• _WHAT YOU NEED TO DO_
Which lines in the entries below contain the string "library"? Show each of them in full.

DATA UNDER STUDY START

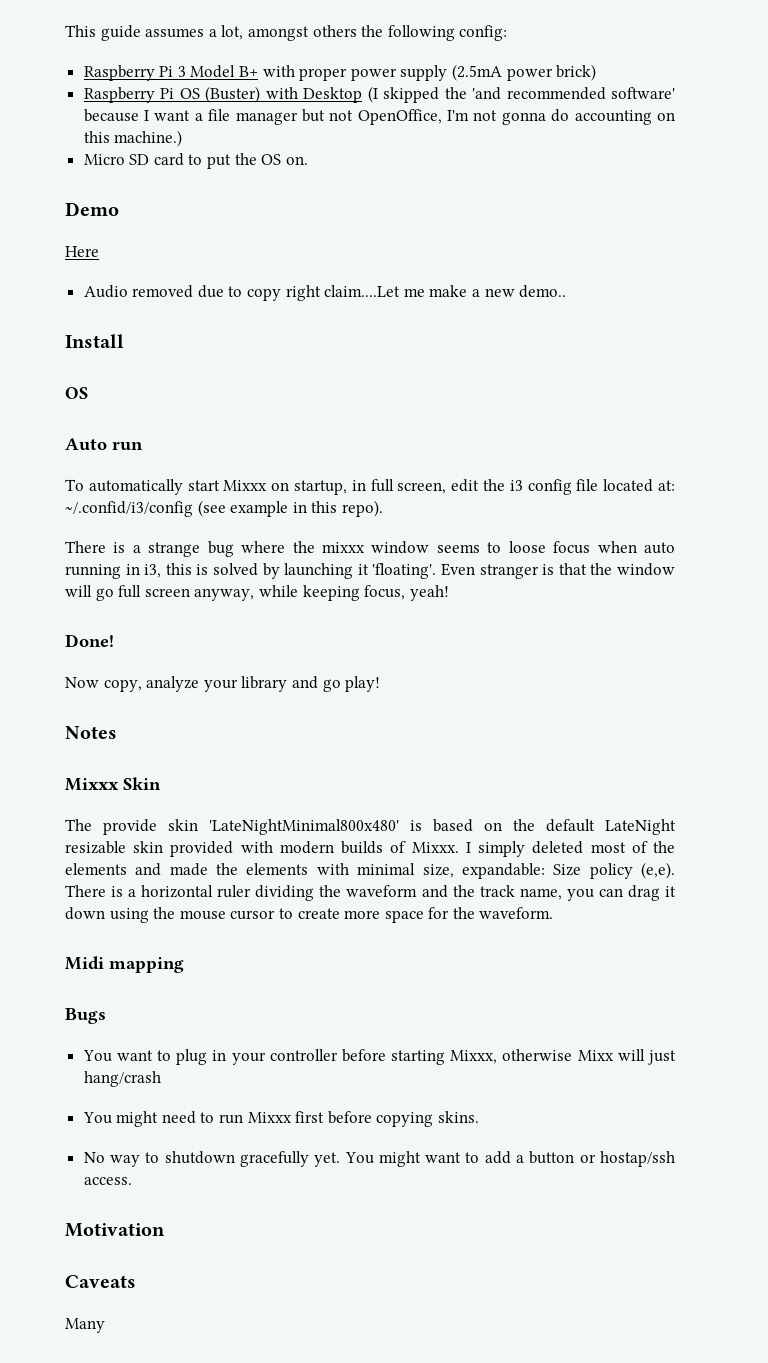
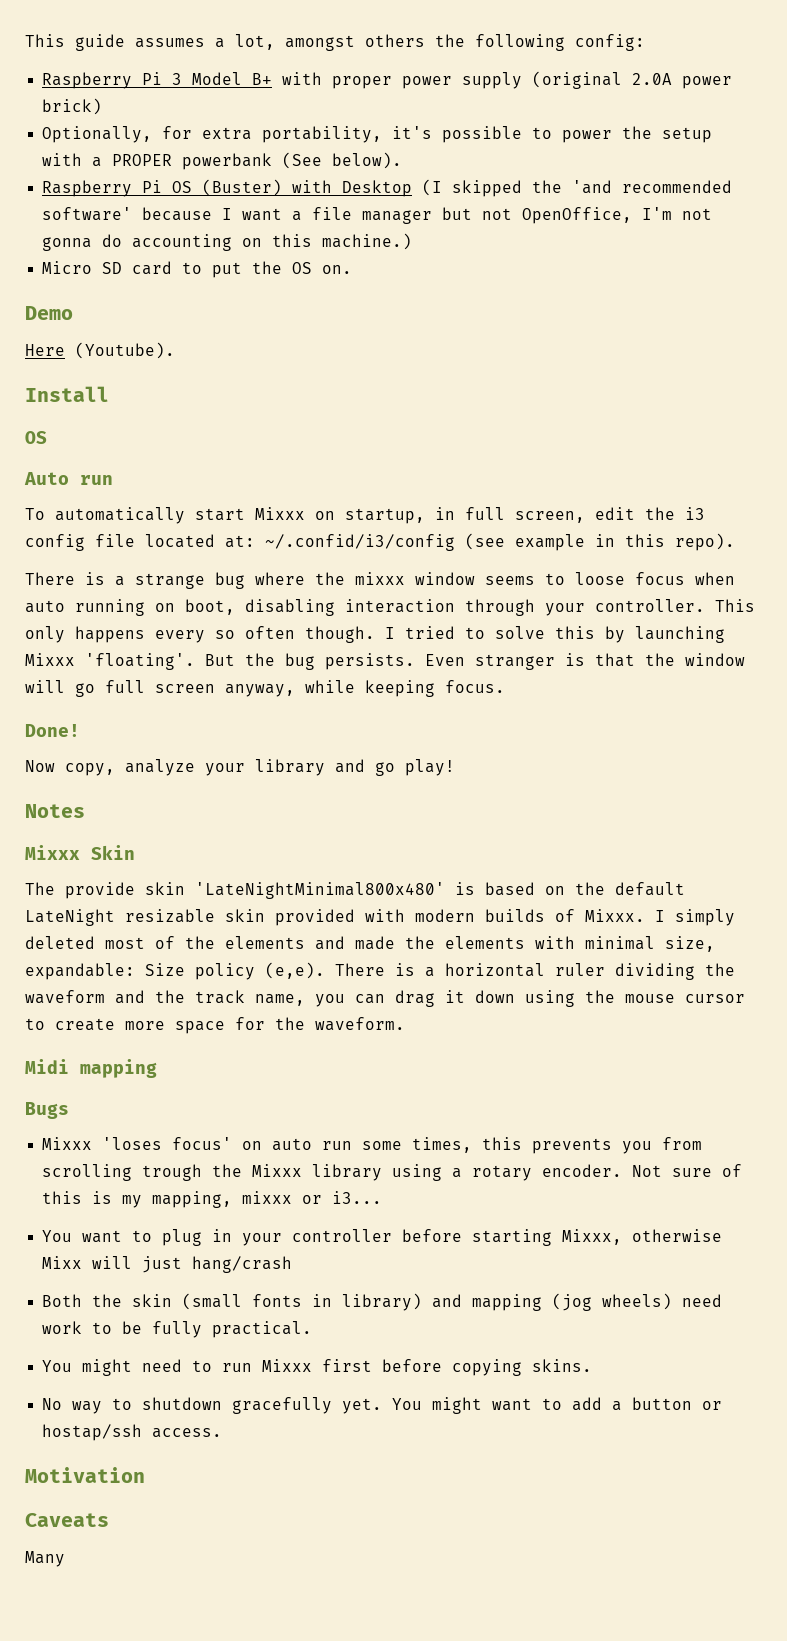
[452,64,503,81] (2.5mA -> [532,71,673,89] (original 2.0A
(597, 72) none -> [42,126,713,143] [42,152,403,170] // Optionally, for extra portability, it's possible to power the setup with a PROPER powerbank (See below).
[83,285,567,301] // Audio removed due to copy right claim....Let me make a new demo.. -> [75,342,175,359] (Youtube).
[125,563,437,579] in i3, this is solved by launching it 'floating'. -> [155,599,755,616] [25,626,725,643] [25,653,415,670] on boot, disabling interaction through your controller. This only happens every so often though. I tried to solve this by launching Mixxx 'floating'. But the bug persists.
[364,585,449,601] focus, yeah! -> [445,680,505,693] focus.
(106, 1016) none -> [42,1137,703,1154] [42,1164,743,1181] [42,1191,383,1208] // Mixxx 'loses focus' on auto run some times, this prevents you from scrolling trough the Mixxx library using a rotary encoder. Not sure of this is my mapping, mixxx or i3...
(161, 1079) none -> [42,1293,723,1311] [42,1321,313,1338] // Both the skin (small fonts in library) and mapping (jog wheels) need work to be fully practical.

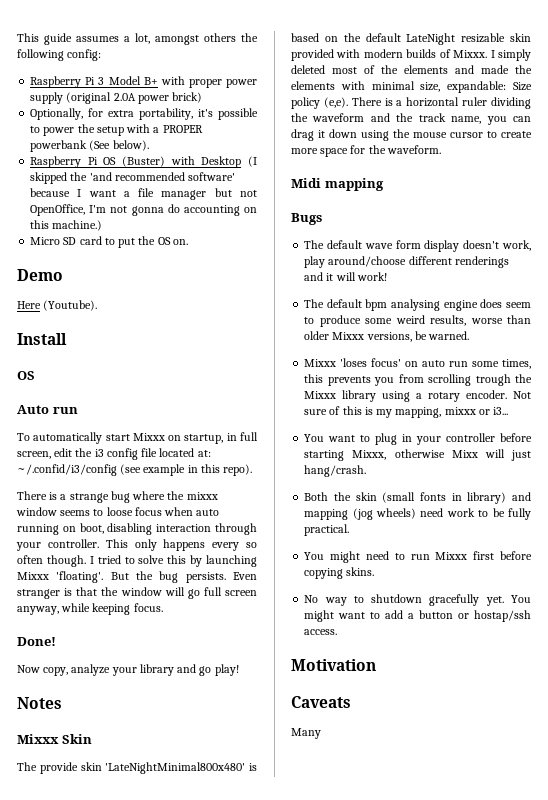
(69, 1110) none -> [304,240,531,252] [304,256,509,268] [304,272,387,281] [304,299,531,311] [304,315,531,327] [304,331,470,342] // The default wave form display doesn't work, play around/choose different renderings and it will work! // The default bpm analysing engine does seem to produce some weird results, worse than older Mixxx versions, be warned.
[192,1256,293,1273] hang/crash -> [304,465,367,477] hang/crash.

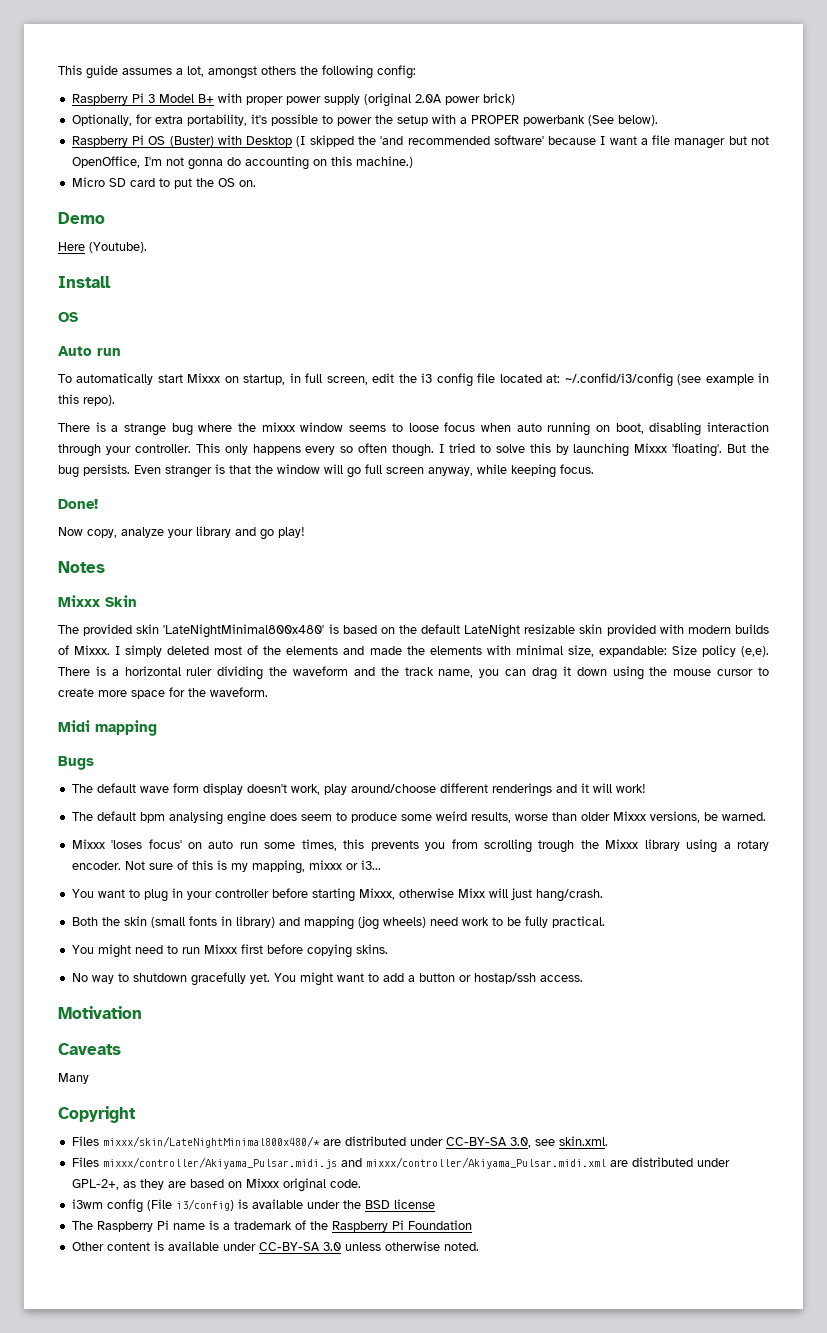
[39,762,78,774] provide -> [83,624,133,636] provided
(321, 733) none -> [58,1106,136,1123] [71,1136,608,1148] [71,1157,730,1169] [71,1178,361,1192] [71,1199,435,1213] [71,1220,472,1232] [71,1241,479,1251] // Copyright // Files mixxx/skin/LateNightMinimal800x480/* are distributed under CC-BY-SA 3.0, see skin.xml. // Files mixxx/controller/Akiyama_Pulsar.midi.js and mixxx/controller/Akiyama_Pulsar.midi.xml are distributed under GPL-2+, as they are based on Mixxx original code. // i3wm config (File i3/config) is available under the BSD license // The Raspberry Pi name is a trademark of the Raspberry Pi Foundation // Other content is available under CC-BY-SA 3.0 unless otherwise noted.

DATA UNDER STUDY END

• _PROBLEM SOLUTION_
(106, 1016) none -> [42,1137,703,1154] [42,1164,743,1181] [42,1191,383,1208] // Mixxx 'loses focus' on auto run some times, this prevents you from scrolling trough the Mixxx library using a rotary encoder. Not sure of this is my mapping, mixxx or i3...
(161, 1079) none -> [42,1293,723,1311] [42,1321,313,1338] // Both the skin (small fonts in library) and mapping (jog wheels) need work to be fully practical.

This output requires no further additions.